▶ [Task details]
Check each line of the material, and show the ones that include the word "Bitte".

▶ [Information supplied]

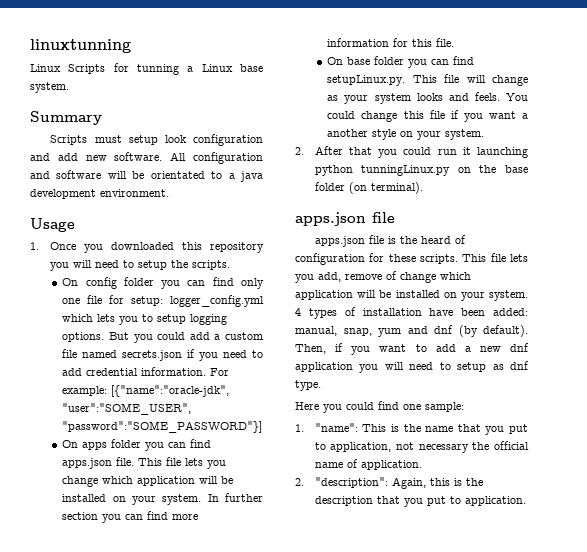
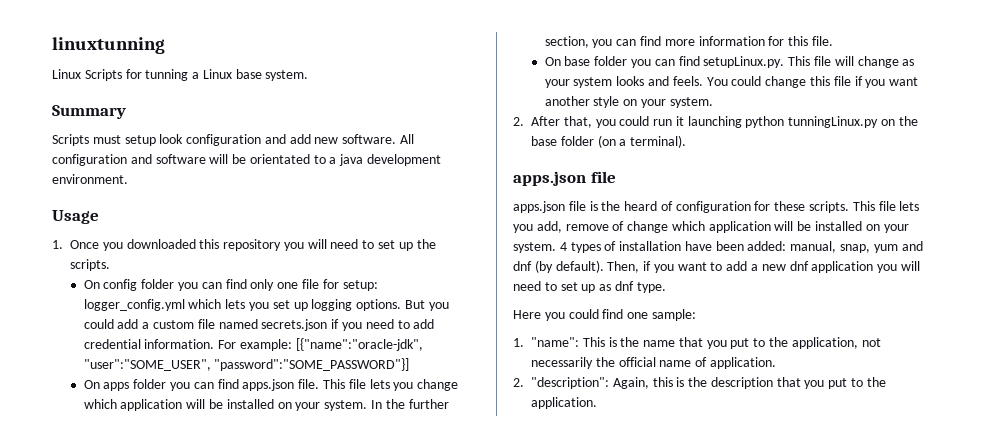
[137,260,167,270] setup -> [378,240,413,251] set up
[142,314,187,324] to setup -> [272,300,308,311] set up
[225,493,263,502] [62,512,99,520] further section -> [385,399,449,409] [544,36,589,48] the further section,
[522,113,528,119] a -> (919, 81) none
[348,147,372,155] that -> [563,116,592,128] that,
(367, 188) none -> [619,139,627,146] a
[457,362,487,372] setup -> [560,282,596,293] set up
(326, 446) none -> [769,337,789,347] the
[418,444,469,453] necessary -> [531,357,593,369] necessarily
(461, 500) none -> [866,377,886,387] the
--
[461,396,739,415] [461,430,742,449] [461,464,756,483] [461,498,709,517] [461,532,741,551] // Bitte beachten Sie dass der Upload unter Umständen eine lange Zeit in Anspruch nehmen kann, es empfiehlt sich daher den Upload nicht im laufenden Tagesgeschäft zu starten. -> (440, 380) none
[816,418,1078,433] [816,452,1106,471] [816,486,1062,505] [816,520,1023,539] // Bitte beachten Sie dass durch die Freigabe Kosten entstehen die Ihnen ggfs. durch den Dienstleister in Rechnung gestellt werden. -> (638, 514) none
--
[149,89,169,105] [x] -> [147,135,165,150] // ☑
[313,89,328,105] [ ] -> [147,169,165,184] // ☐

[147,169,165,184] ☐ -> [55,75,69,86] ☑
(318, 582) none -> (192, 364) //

▶ [Finished task]
[461,396,739,415] [461,430,742,449] [461,464,756,483] [461,498,709,517] [461,532,741,551] // Bitte beachten Sie dass der Upload unter Umständen eine lange Zeit in Anspruch nehmen kann, es empfiehlt sich daher den Upload nicht im laufenden Tagesgeschäft zu starten. -> (440, 380) none
[816,418,1078,433] [816,452,1106,471] [816,486,1062,505] [816,520,1023,539] // Bitte beachten Sie dass durch die Freigabe Kosten entstehen die Ihnen ggfs. durch den Dienstleister in Rechnung gestellt werden. -> (638, 514) none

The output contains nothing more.